Portuguese bank to keep its Polish arm
Portugal's Millennium BCP bank has been given the OK to hold on to its profitable Polish subsidiary despite the bank having to sell assets to repay bailout loans.
In contrast, taxpayers here lost out after state-owned AIB was forced to sell its business in Poland at a knock-down price in 2010 as a condition of its bailout.
Yesterday the European Commission approved a restructuring plan for Millennium BCP that will see it sell assets in Romania and Greece but retain its profitable Polish arm.

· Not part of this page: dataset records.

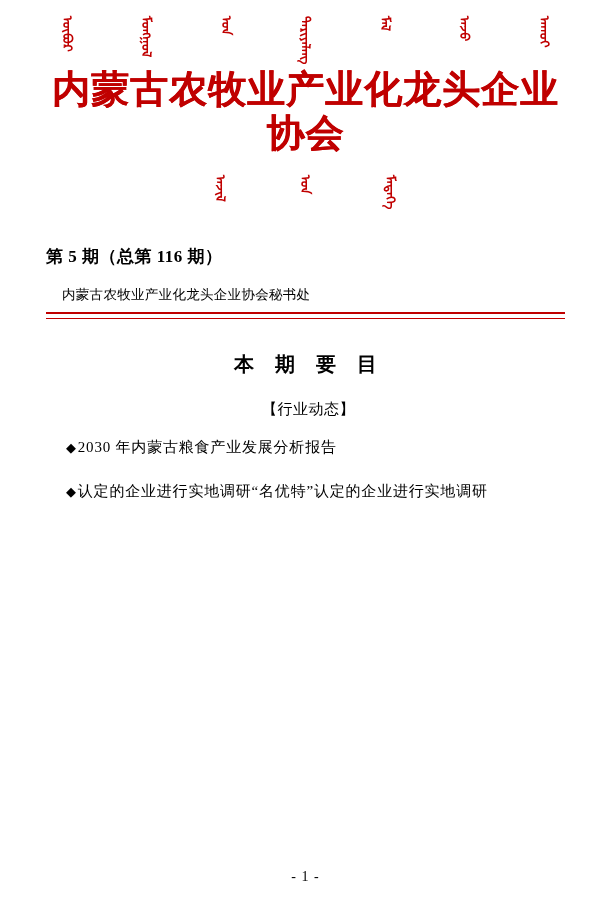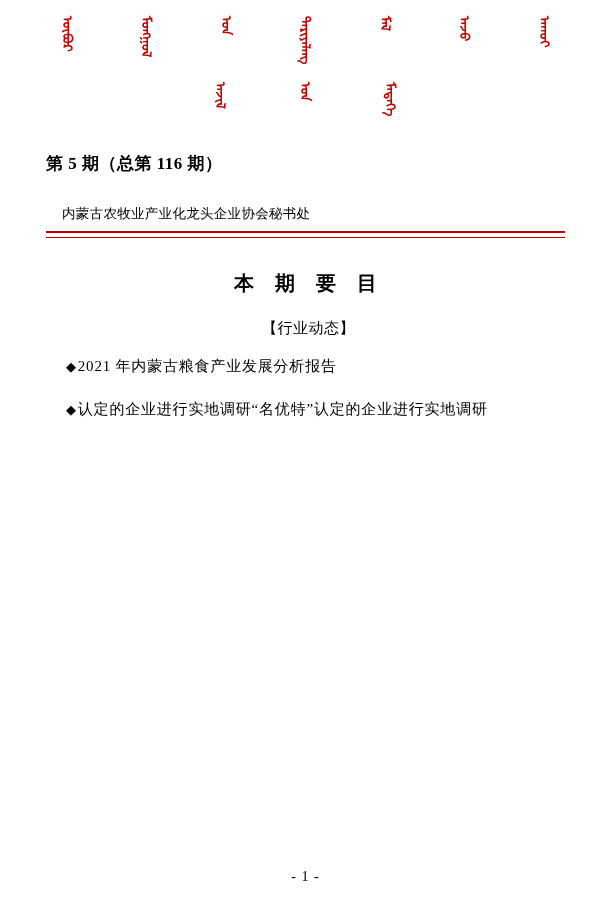"内蒙古农牧业产业化龙头企业协会" div.masthead { html: none -> <div>内蒙古农牧业产业化龙头企业协会</div> }
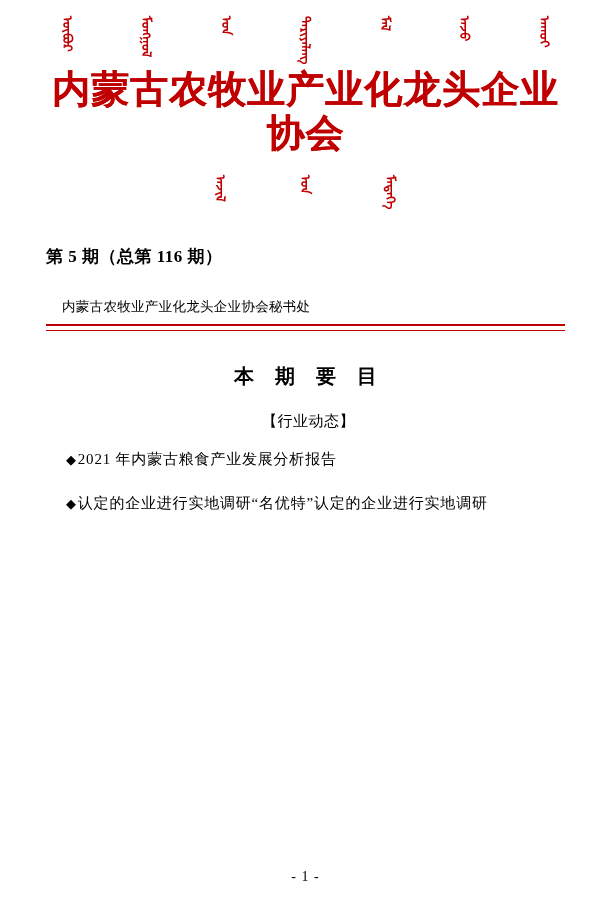"内蒙古农牧业产业化龙头企业协会秘书处" .publisher-row { margin-top: 30px -> 18px }
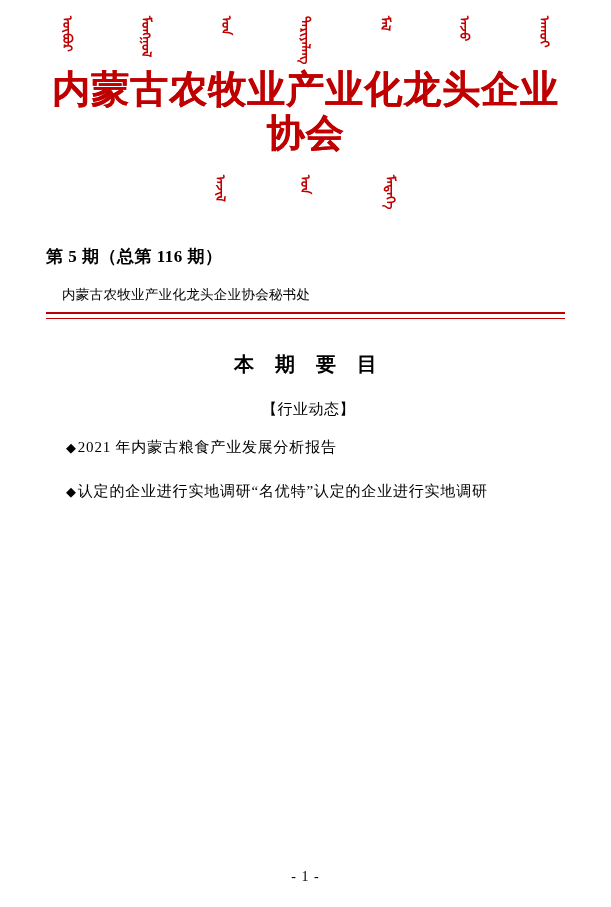"2021 年内蒙古粮食产业发展分析报告" span { text: 2021 -> 2030 }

The bank had to submit its restructuring plan to cut costs and sell assets as a condition of a €3bn rescue financed out of Portugal's €78bn bailout by the EU and IMF.
Portugal's largest listed bank said its business was viable without the need for continued state support.
The bank said it could hold on to its Polish unit, which is seen as a "core operation", as long as its rescue bill does not rise.
"There is no commitment to sell it unless the amount of convertible bonds to be paid (by BCP) in December 2016 exceeds €700m," the bank said.
Earlier this year the Irish Independent revealed the cost of AIB's hasty sale of its stake in Poland's Bank Zachodni in 2010 after Belgian bank KBC and Spain's Santander raised the equivalent of €1.16bn from the sale of a 21.4pc stake in the same bank.
That deal valued the 70pc stake AIB sold in 2010 at €4.2bn instead of the €2.94bn the Irish bank actually received.
AIB was forced to sell its assets by the Central Bank and the Troika.